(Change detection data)
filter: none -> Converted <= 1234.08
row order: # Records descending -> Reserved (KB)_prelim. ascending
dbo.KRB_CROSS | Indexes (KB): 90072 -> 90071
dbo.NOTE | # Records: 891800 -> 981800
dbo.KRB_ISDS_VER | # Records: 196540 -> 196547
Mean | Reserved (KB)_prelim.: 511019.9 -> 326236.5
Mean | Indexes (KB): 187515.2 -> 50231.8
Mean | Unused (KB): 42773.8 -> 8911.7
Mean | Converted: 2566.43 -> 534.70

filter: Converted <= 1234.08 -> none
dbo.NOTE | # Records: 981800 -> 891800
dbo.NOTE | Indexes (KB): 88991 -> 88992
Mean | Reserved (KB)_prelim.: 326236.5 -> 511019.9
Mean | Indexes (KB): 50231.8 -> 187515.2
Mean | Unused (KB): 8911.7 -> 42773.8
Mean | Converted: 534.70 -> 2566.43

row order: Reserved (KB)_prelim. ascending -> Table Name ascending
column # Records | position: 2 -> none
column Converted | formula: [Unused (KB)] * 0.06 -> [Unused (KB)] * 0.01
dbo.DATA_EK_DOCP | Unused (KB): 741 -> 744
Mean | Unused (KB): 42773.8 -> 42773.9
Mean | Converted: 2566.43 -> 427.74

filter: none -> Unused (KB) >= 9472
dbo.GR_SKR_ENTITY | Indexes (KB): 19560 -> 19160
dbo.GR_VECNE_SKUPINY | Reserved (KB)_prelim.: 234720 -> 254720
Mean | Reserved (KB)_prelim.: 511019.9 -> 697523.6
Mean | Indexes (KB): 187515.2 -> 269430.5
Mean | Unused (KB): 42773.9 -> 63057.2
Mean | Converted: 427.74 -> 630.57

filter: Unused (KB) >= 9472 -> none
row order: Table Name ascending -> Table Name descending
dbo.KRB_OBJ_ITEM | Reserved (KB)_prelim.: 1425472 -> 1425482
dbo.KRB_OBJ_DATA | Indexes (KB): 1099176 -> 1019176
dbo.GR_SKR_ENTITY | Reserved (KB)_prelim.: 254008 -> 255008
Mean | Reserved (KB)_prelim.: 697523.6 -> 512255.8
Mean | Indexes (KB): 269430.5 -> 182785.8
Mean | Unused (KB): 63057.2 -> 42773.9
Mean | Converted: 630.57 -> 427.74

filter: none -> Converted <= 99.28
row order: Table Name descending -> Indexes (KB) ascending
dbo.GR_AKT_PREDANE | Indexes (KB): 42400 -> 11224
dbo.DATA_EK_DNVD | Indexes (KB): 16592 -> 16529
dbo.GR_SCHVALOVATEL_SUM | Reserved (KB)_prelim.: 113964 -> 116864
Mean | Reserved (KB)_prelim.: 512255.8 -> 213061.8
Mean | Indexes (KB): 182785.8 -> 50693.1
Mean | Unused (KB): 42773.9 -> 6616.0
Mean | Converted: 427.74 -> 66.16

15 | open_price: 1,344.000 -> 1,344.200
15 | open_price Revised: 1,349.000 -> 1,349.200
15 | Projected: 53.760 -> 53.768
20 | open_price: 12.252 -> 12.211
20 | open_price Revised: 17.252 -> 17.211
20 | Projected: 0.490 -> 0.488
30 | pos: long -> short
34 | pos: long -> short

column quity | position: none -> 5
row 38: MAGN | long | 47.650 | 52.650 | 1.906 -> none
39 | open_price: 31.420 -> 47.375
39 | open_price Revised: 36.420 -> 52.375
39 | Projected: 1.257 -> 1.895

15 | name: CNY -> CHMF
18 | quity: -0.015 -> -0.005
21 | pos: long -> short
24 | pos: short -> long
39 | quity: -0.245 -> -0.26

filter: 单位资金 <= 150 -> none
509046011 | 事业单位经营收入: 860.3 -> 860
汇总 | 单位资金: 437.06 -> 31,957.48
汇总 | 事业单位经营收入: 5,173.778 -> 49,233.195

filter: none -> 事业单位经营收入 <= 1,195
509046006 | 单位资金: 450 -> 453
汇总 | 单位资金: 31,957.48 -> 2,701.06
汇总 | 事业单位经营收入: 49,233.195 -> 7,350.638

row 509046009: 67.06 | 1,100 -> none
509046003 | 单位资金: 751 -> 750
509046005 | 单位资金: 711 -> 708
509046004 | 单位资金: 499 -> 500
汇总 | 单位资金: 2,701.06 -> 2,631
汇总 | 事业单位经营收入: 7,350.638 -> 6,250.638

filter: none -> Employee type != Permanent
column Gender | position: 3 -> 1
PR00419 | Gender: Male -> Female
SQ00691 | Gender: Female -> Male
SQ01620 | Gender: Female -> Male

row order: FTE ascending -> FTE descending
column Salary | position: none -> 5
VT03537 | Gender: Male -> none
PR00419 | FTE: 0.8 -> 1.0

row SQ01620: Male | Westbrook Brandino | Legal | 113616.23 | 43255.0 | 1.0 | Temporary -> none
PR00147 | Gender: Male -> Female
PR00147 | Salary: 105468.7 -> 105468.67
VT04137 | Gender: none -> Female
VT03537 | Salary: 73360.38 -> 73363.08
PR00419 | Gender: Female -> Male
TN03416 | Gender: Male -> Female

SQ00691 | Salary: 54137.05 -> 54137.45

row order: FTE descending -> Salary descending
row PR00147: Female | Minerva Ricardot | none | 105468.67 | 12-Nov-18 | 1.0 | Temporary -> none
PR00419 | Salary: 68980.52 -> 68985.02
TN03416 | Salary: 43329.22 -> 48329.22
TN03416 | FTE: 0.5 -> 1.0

■ Description of the task ■
Using the entries above, output exactly the lines between the line holding "dbo.KRB_OBJ_DATA | Indexes" and the line holding "汇总 | 事业单位经营收入: 5,173.778 -> 49,233.195", end lines included, and nothing more.

■ Response to the task ■
dbo.KRB_OBJ_DATA | Indexes (KB): 1099176 -> 1019176
dbo.GR_SKR_ENTITY | Reserved (KB)_prelim.: 254008 -> 255008
Mean | Reserved (KB)_prelim.: 697523.6 -> 512255.8
Mean | Indexes (KB): 269430.5 -> 182785.8
Mean | Unused (KB): 63057.2 -> 42773.9
Mean | Converted: 630.57 -> 427.74

filter: none -> Converted <= 99.28
row order: Table Name descending -> Indexes (KB) ascending
dbo.GR_AKT_PREDANE | Indexes (KB): 42400 -> 11224
dbo.DATA_EK_DNVD | Indexes (KB): 16592 -> 16529
dbo.GR_SCHVALOVATEL_SUM | Reserved (KB)_prelim.: 113964 -> 116864
Mean | Reserved (KB)_prelim.: 512255.8 -> 213061.8
Mean | Indexes (KB): 182785.8 -> 50693.1
Mean | Unused (KB): 42773.9 -> 6616.0
Mean | Converted: 427.74 -> 66.16

15 | open_price: 1,344.000 -> 1,344.200
15 | open_price Revised: 1,349.000 -> 1,349.200
15 | Projected: 53.760 -> 53.768
20 | open_price: 12.252 -> 12.211
20 | open_price Revised: 17.252 -> 17.211
20 | Projected: 0.490 -> 0.488
30 | pos: long -> short
34 | pos: long -> short

column quity | position: none -> 5
row 38: MAGN | long | 47.650 | 52.650 | 1.906 -> none
39 | open_price: 31.420 -> 47.375
39 | open_price Revised: 36.420 -> 52.375
39 | Projected: 1.257 -> 1.895

15 | name: CNY -> CHMF
18 | quity: -0.015 -> -0.005
21 | pos: long -> short
24 | pos: short -> long
39 | quity: -0.245 -> -0.26

filter: 单位资金 <= 150 -> none
509046011 | 事业单位经营收入: 860.3 -> 860
汇总 | 单位资金: 437.06 -> 31,957.48
汇总 | 事业单位经营收入: 5,173.778 -> 49,233.195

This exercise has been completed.